The original model has an EX score of **63.33** on the [BIRD leaderboard](https://bird-bench.github.io/). Below is our self-evaluation for each quantization.

| Quantization |EX score|
|------------|------|
| Q2_K       | 47.78 |
| Q3_K_S     | 50.26 |
| Q3_K_M     | 51.50 |
| Q3_K_L     | 51.24 |
| Q4_1       | 46.54 |
| Q4_K_S     | 52.47 |
| **Q4_K_M** | **53.79** |
| Q5_0       | 50.23 |
| Q5_1       | 48.36 |
| Q5_K_S     | 51.93 |
| Q5_K_M     | 50.66 |
| Q6_K       | 52.89 |
| Q8_0       | 50.33 |

# Quick start

To use this model, craft your prompt to start with your database schema in the form of **CREATE TABLE**, followed by your natural language query preceded by **--**.
Make sure your prompt ends with **SELECT** in order for the model to finish the query for you.
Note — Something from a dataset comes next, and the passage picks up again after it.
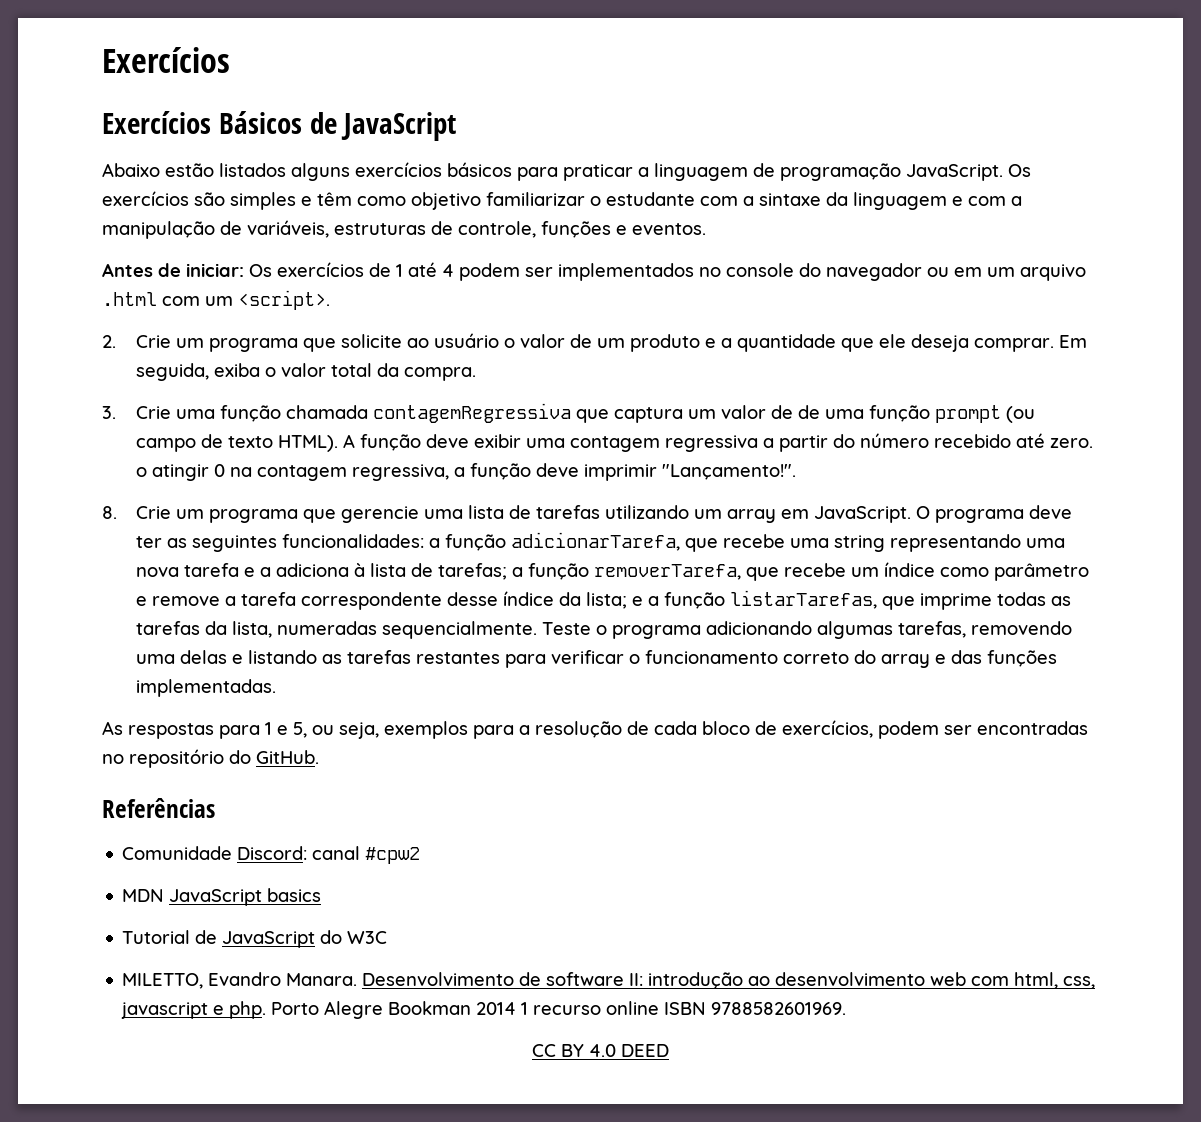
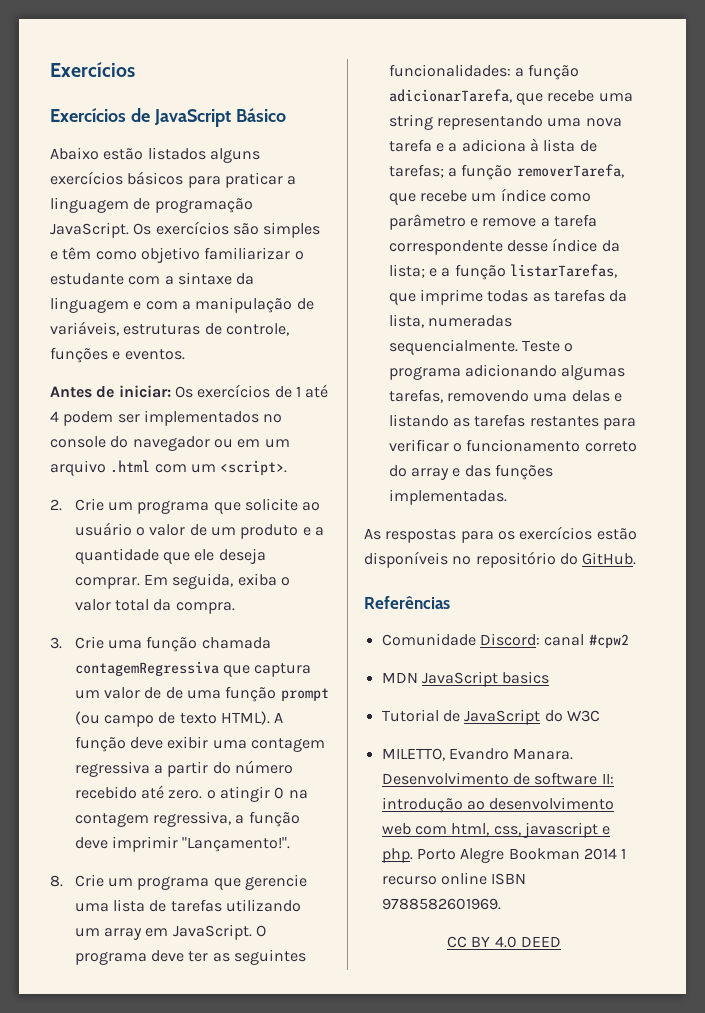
- Exercícios Básicos de JavaScript
+ Exercícios de JavaScript Básico
- As respostas para 1 e 5, ou seja, exemplos para a resolução de cada bloco de exercícios, podem ser encontradas no repositório do GitHub.
+ As respostas para os exercícios estão disponíveis no repositório do GitHub.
There is no need to set other parameters like temperature or max token limit.

```sh
PROMPT="CREATE TABLE students (
    id INTEGER PRIMARY KEY,
    name TEXT,
    age INTEGER,
    grade TEXT
);

-- Find the three youngest students
SELECT "

ollama run onekq-ai/OneSQL-v0.1-Qwen:32B-Q4_K_M "$PROMPT"
```

The model response is the finished SQL query without **SELECT**
```sql
* FROM students ORDER BY age ASC LIMIT 3
```
# Caveats

* The performance drop from the original model is due to quantization itself, and the lack of beam search support in llama.cpp framework. Use at your own discretion.
* The Q4_0 quantization suffers from repetitive output token, hence is not recommended for usage.